Airline companies, transfers and processes personal data on massive scales, which puts them in the spotlight of GDPR. With the introduction of EU General Data Protection Regulation (GDPR) in May 2018, many companies have been required to change their personal data policies reacting the potential liabilities that they may face under GDPR with regards to personal data of residents of European Economic Area (EEA). Airlines need to audit their current data processing systems and take necessary steps since being non-compliant with GDPR may cause them to lose reputation and pay heavy fines.

GDPR Applies to Non-European Companies As Well 

The GDPR applies to all companies processing and holding personal data of data subjects (passengers, employees, etc.), residing in the EEA, regardless of the company’s location. For example, a carrier based in Turkey must comply with the GDPR if it has an office in Germany, operates flights into or out from the Germany, or transports any passenger resident in Germany. The purpose of the regulation is to regulate how companies, authorities and organizations that work within the EEA can collect, access, store and manage personal data and to give EEA residents better control over how their data is used, if at all.

Personal Data Processing under GDPR

Airline companies can process the personal data of its consumers passengers in some certain conditions, without violating GDPR.: if they receive consent from the data subject; if data processing is necessary for the performance of a contract; if they are holding the data for the compliance with a legal obligation; if data processing is necessary for the protection of the vital interests of an individual; and it is  necessary for the purposes of the legitimate interests of the data controller or 3rd party. Where consent has not been obtained from individuals, in the aviation sector it is possible to claim as relying on processing necessary for the performance of a contract and legitimate interest in processing.

According to GDPR, obtaining consent is necessary for lawfully processing an individual’s data. If the passengers freely consent to their data being processed for a specified purpose, company shall be able to demonstrate their consent for that specified purpose rather than general consent. That means, if a company needs the information about customer for booking a ticket, the company should obtain a consent from the customer for processing her/his data.

GDPR gives enhanced rights to data subjects such as right to be forgotten and the portability of personal data. Data subject can request erasure of data from companies in case the data is no longer needed for the purpose for which the consent was taken. Also, the data subject can ask company to disclose the identity of third parties whom the data is disclosed. In these situations, company should make sure the date is erased and third party related disclosure adequately made.

For that reason, companies must make sure that the consent of the data subject taken in clear, plain and simple text (separated from terms and conditions). Besides the data subject shall be aware of the purposes for which data is collected and processed and be able to make informed decisions. If the companies are able to make sure they took these precautions, they can hold and process personal data being compliant with GDPR.

Special Categories of Data, a Red Flag

To comply with the GDPR, airline companies should be more careful as to storing and processing ‘special categories of data,’ which includes data revealing an individual’s racial or ethnic origin, sexuality, political opinions, religious beliefs, trade union membership, or health (including genetic and biometric data).
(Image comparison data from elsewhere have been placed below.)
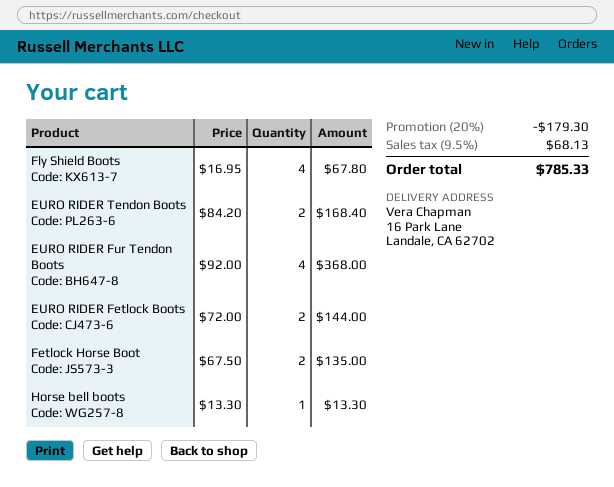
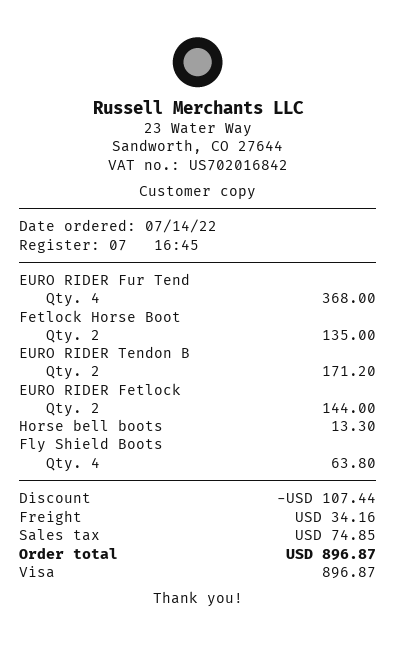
Fly Shield Boots: 4 for 67.80 -> 4 for 63.80
EURO RIDER Tendon Boots: 2 for 168.40 -> 2 for 171.20
discount: 179.30 -> 107.44
shipping: none -> 34.16
tax: 68.13 -> 74.85
total: 785.33 -> 896.87

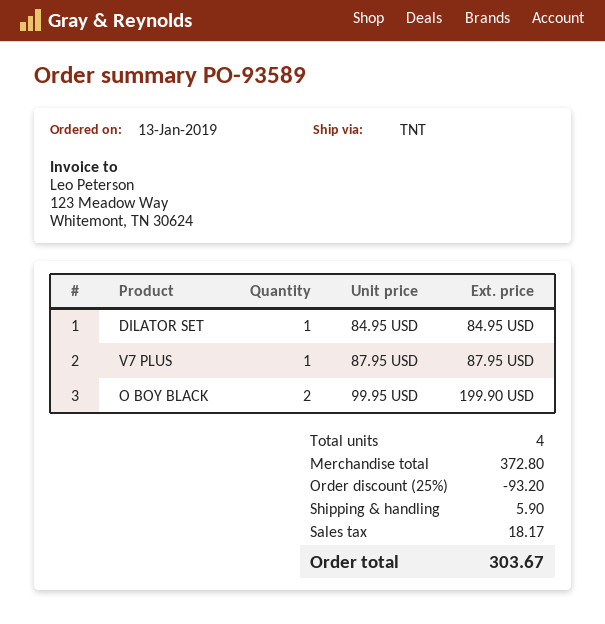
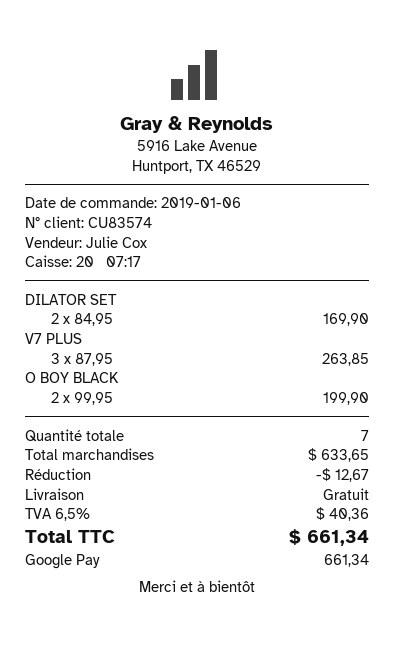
order date: 2019-01-13 -> 2019-01-06
DILATOR SET: 1 x 84.95 = 84.95 -> 2 x 84.95 = 169.90
V7 PLUS: 1 x 87.95 = 87.95 -> 3 x 87.95 = 263.85
total quantity: 4 -> 7
subtotal: 372.80 -> 633.65
discount: 93.20 -> 12.67
shipping: 5.90 -> 0.00
tax: 18.17 -> 40.36
total: 303.67 -> 661.34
In an aviation context, ‘special categories of data’ could include a passenger’s meal choice (e.g. Halal, Kosher or Vegetarian), a request for assistance (e.g. wheelchair or other equipment), notification of a medical condition (e.g. celiac or pregnancy), data relating to security (e.g. images from full body scanners and biometric passport data) and crew/employee data (e.g. health information and ethnic monitoring data).

Only in certain circumstances, airline companies are allowed to process ‘special categories of data’ including where a passenger has given explicit consent to the data being processed for a specific aim. The passenger of airline has given consent to process his/her special personal data for the purpose of flight booking and boarding Then companies may consider incorporating processes for passengers to give explicit consent when providing this sort of data, for example providing privacy notice to the passenger explaining why the airline companies needs to collect, record and store these kind of data. In this regard they may send an e-mail confirmation about the data categories being processed, purposes of data processing, the procedure to transport data and the passenger’s right to be forgotten. By doing so passenger can be informed about the personal data and its categories being processed. Consequently, informing the passengers may help gaining their consent.

Sharing with Third Parties

Airline companies generally share personal data with third parties such as service providers, travel agencies, catering suppliers, passenger assistance service companies etc. The contracts concluded between companies and third parties have to include the necessary data protection provisions requiring third parties to take adequate measures for data security and protection. Third parties must be aware of and compliant with their responsibilities under the GDPR, including their duty to report data breaches and to notify changes to their data processing systems. If the company is not EEA based and transfers data outside the EEA, maybe any of the exemptions for transfers of personal data outside the EEA can be applied. If not, companies should check whether the requirements for transfer are met.